_EXERCISE DESCRIPTION_
Exact copies of the records below are needed, free of pictures.

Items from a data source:
=== Section Start ===

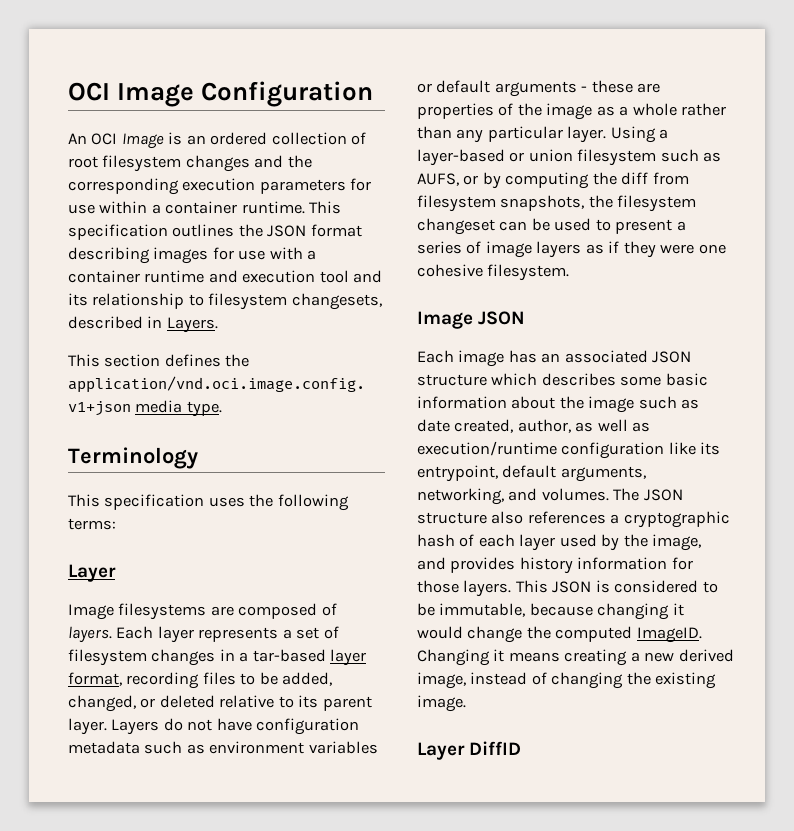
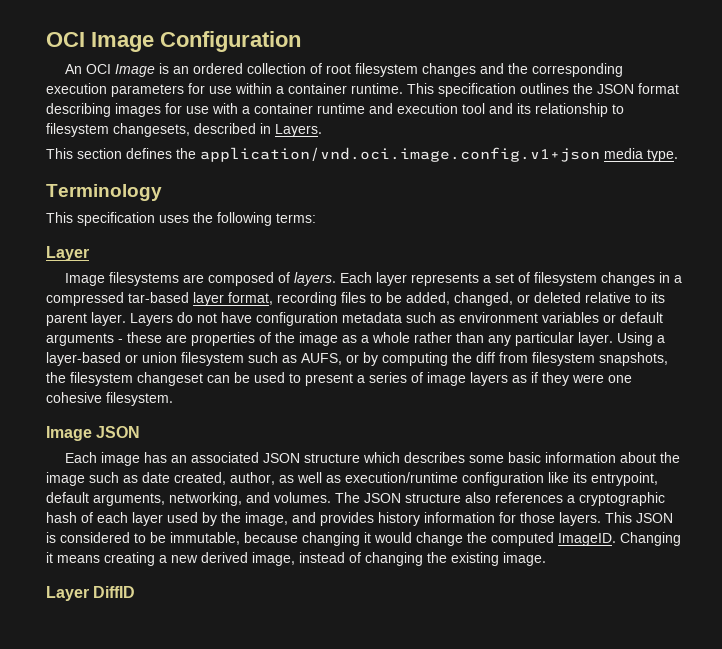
(249, 657) none -> [46,292,124,306] compressed

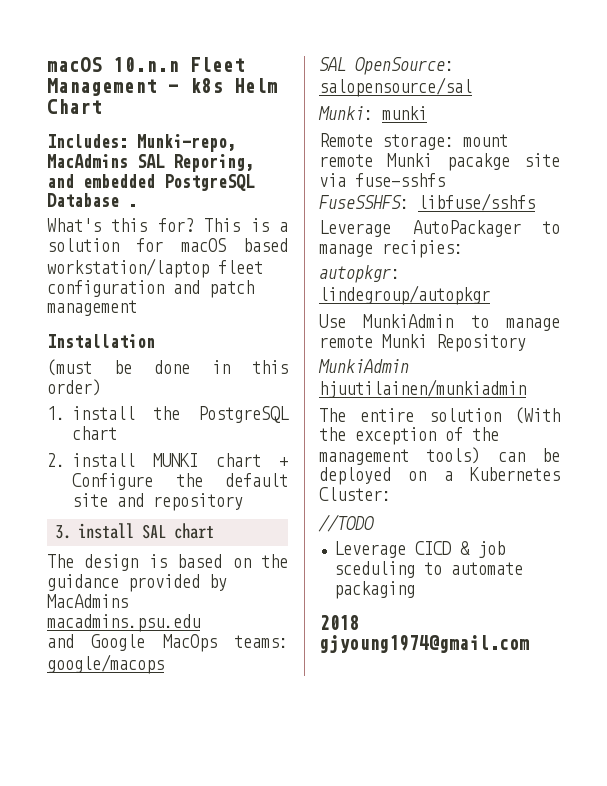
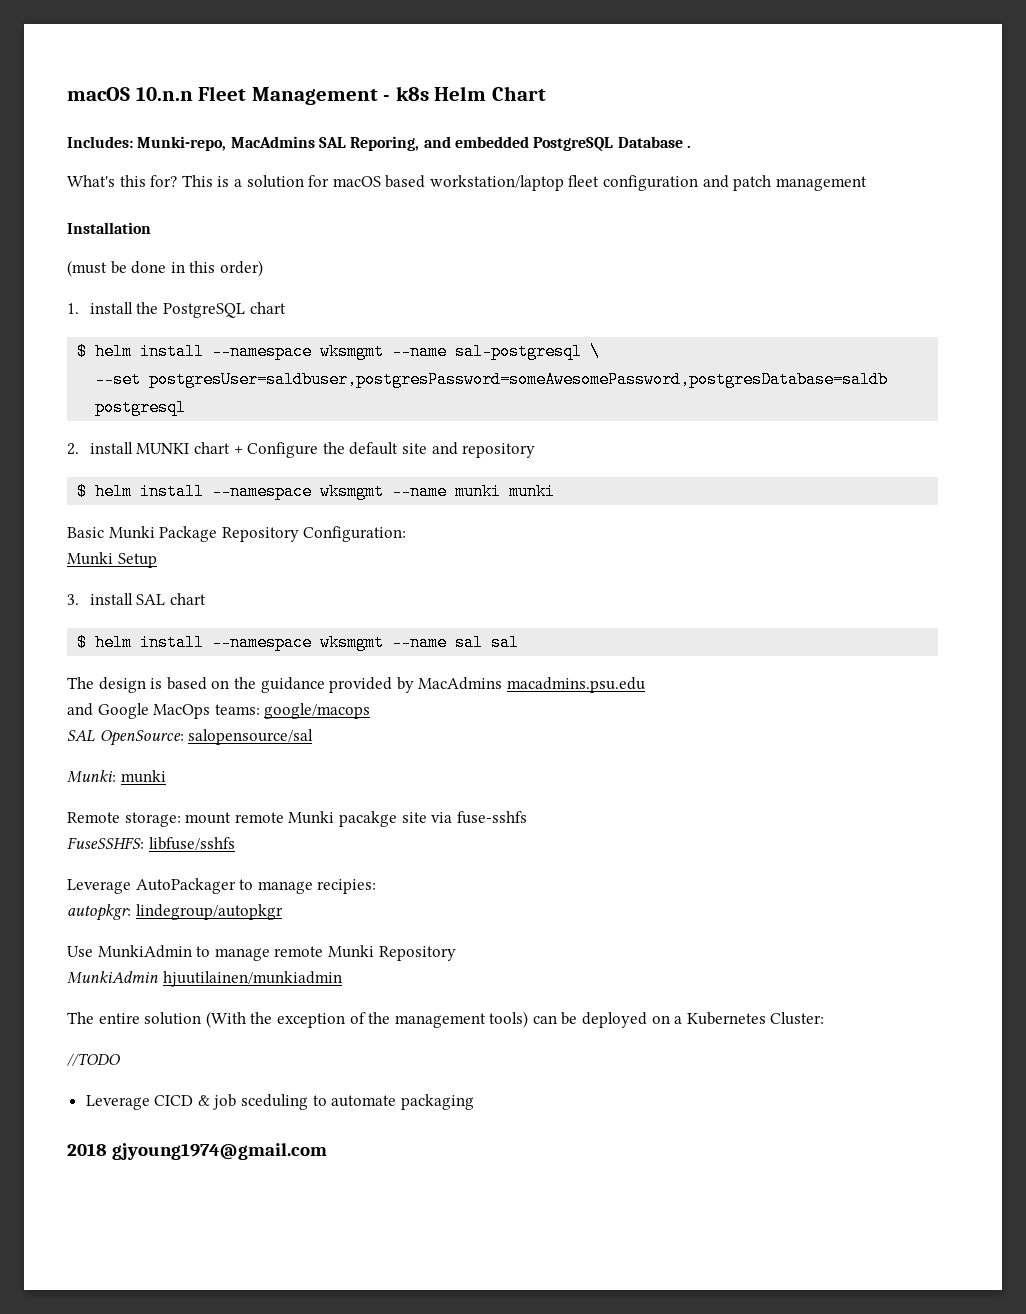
(117, 433) none -> [77,343,601,360] [95,371,889,388] [95,399,187,416] // $ helm install --namespace wksmgmt --name sal-postgresql \ // --set postgresUser=saldbuser,postgresPassword=someAwesomePassword,postgresDatabase=saldb postgresql
[55,523,215,539] 3. install SAL chart -> [77,483,556,500] [67,526,407,542] [67,552,157,568] [67,593,207,605] [77,634,520,651] $ helm install --namespace wksmgmt --name munki munki // Basic Munki Package Repository Configuration: // Munki Setup // 3. install SAL chart // $ helm install --namespace wksmgmt --name sal sal

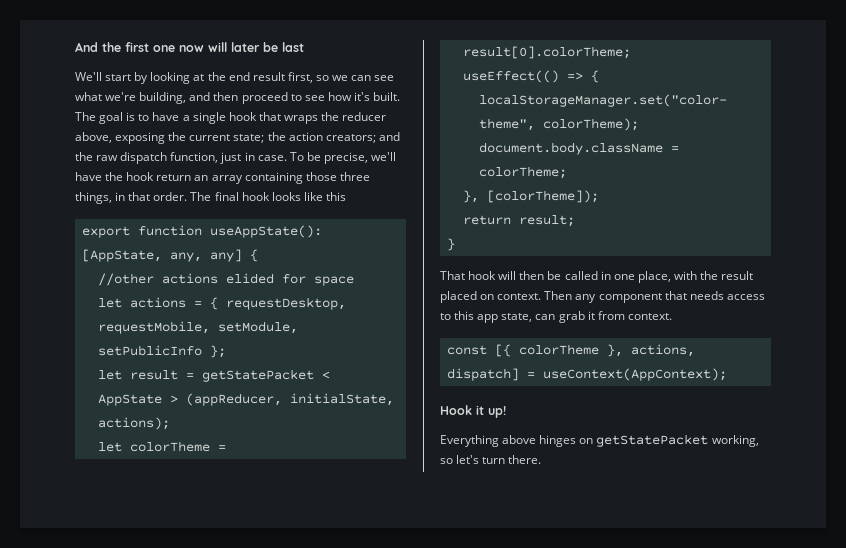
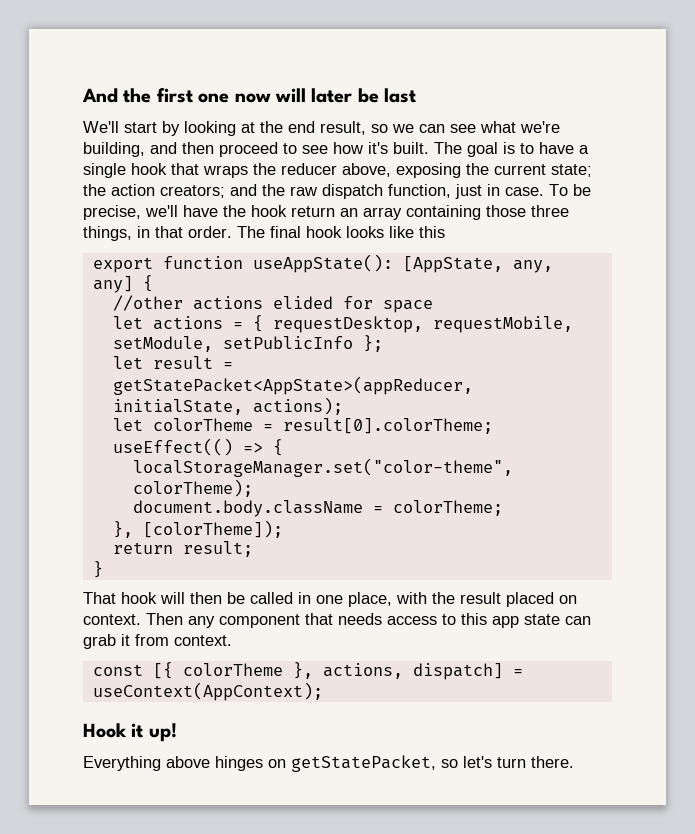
[252,72,313,83] result first, -> [320,121,366,135] result,
[201,369,330,382] [97,393,282,406] getStatePacket < AppState > (appReducer, -> [112,376,473,395] getStatePacket<AppState>(appReducer,
[501,313,533,322] state, -> [524,614,560,625] state
[596,434,759,447] getStatePacket working, -> [291,755,436,772] getStatePacket,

=== Section End ===

_WRITTEN ANSWER_
(249, 657) none -> [46,292,124,306] compressed

(117, 433) none -> [77,343,601,360] [95,371,889,388] [95,399,187,416] // $ helm install --namespace wksmgmt --name sal-postgresql \ // --set postgresUser=saldbuser,postgresPassword=someAwesomePassword,postgresDatabase=saldb postgresql
[55,523,215,539] 3. install SAL chart -> [77,483,556,500] [67,526,407,542] [67,552,157,568] [67,593,207,605] [77,634,520,651] $ helm install --namespace wksmgmt --name munki munki // Basic Munki Package Repository Configuration: // Munki Setup // 3. install SAL chart // $ helm install --namespace wksmgmt --name sal sal

[252,72,313,83] result first, -> [320,121,366,135] result,
[201,369,330,382] [97,393,282,406] getStatePacket < AppState > (appReducer, -> [112,376,473,395] getStatePacket<AppState>(appReducer,
[501,313,533,322] state, -> [524,614,560,625] state
[596,434,759,447] getStatePacket working, -> [291,755,436,772] getStatePacket,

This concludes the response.